WORK INSTRUCTION.
Copy the lines of the entries exactly, from the opening one to the one holding "SoapUI-jal kérést létrehozni!", and leave out everything after.

- - -

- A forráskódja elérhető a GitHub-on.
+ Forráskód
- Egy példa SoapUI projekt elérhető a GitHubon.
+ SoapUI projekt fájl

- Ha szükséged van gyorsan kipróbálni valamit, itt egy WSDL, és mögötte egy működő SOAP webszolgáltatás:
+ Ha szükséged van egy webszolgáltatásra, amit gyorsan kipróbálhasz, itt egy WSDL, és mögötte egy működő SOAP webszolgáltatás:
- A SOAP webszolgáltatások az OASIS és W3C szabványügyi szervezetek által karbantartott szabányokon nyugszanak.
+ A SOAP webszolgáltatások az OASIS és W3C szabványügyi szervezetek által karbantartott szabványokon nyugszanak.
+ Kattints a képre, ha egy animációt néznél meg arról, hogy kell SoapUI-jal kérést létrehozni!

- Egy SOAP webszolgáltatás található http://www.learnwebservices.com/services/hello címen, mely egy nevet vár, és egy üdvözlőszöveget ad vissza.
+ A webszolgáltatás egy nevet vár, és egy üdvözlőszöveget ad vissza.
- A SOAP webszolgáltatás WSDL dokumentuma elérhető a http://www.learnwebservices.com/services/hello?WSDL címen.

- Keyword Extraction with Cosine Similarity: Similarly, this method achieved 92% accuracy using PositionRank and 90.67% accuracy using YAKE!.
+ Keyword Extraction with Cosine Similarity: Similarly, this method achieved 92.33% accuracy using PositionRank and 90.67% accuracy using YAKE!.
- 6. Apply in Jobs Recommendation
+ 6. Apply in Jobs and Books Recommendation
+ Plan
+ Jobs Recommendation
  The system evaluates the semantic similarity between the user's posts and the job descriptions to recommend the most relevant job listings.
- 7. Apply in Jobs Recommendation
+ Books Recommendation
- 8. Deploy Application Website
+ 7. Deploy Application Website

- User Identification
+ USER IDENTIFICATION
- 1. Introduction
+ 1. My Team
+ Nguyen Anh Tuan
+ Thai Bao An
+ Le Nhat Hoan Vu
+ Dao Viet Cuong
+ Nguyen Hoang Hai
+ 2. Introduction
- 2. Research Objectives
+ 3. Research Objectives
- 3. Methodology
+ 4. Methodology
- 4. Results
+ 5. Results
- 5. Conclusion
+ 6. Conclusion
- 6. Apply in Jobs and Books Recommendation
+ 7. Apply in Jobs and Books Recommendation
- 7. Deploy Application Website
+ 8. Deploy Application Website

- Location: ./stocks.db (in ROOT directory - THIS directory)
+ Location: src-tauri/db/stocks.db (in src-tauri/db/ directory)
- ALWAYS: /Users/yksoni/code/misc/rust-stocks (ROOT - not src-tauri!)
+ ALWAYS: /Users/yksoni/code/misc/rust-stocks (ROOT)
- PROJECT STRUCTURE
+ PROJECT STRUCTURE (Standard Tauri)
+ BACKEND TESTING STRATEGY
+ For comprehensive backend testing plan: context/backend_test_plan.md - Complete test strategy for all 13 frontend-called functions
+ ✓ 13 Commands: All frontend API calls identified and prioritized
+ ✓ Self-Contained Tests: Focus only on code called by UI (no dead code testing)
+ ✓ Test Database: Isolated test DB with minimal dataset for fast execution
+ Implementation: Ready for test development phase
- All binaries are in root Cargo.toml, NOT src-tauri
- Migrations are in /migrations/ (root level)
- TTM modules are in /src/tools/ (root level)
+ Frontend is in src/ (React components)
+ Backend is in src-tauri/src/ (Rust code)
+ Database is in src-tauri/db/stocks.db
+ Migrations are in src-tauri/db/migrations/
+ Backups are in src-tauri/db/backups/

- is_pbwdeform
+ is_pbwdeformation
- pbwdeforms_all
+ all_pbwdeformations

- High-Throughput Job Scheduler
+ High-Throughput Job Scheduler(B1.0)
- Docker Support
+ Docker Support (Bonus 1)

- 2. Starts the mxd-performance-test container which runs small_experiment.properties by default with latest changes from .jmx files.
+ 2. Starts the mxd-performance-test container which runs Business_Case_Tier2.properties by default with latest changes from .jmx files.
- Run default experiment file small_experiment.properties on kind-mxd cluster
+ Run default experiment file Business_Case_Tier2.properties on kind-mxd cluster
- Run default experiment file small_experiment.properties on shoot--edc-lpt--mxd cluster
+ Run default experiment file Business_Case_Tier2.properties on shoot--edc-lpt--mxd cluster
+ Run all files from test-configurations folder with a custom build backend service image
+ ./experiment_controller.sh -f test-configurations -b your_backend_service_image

- - -

YOUR RESPONSE.
- A forráskódja elérhető a GitHub-on.
+ Forráskód
- Egy példa SoapUI projekt elérhető a GitHubon.
+ SoapUI projekt fájl

- Ha szükséged van gyorsan kipróbálni valamit, itt egy WSDL, és mögötte egy működő SOAP webszolgáltatás:
+ Ha szükséged van egy webszolgáltatásra, amit gyorsan kipróbálhasz, itt egy WSDL, és mögötte egy működő SOAP webszolgáltatás:
- A SOAP webszolgáltatások az OASIS és W3C szabványügyi szervezetek által karbantartott szabányokon nyugszanak.
+ A SOAP webszolgáltatások az OASIS és W3C szabványügyi szervezetek által karbantartott szabványokon nyugszanak.
+ Kattints a képre, ha egy animációt néznél meg arról, hogy kell SoapUI-jal kérést létrehozni!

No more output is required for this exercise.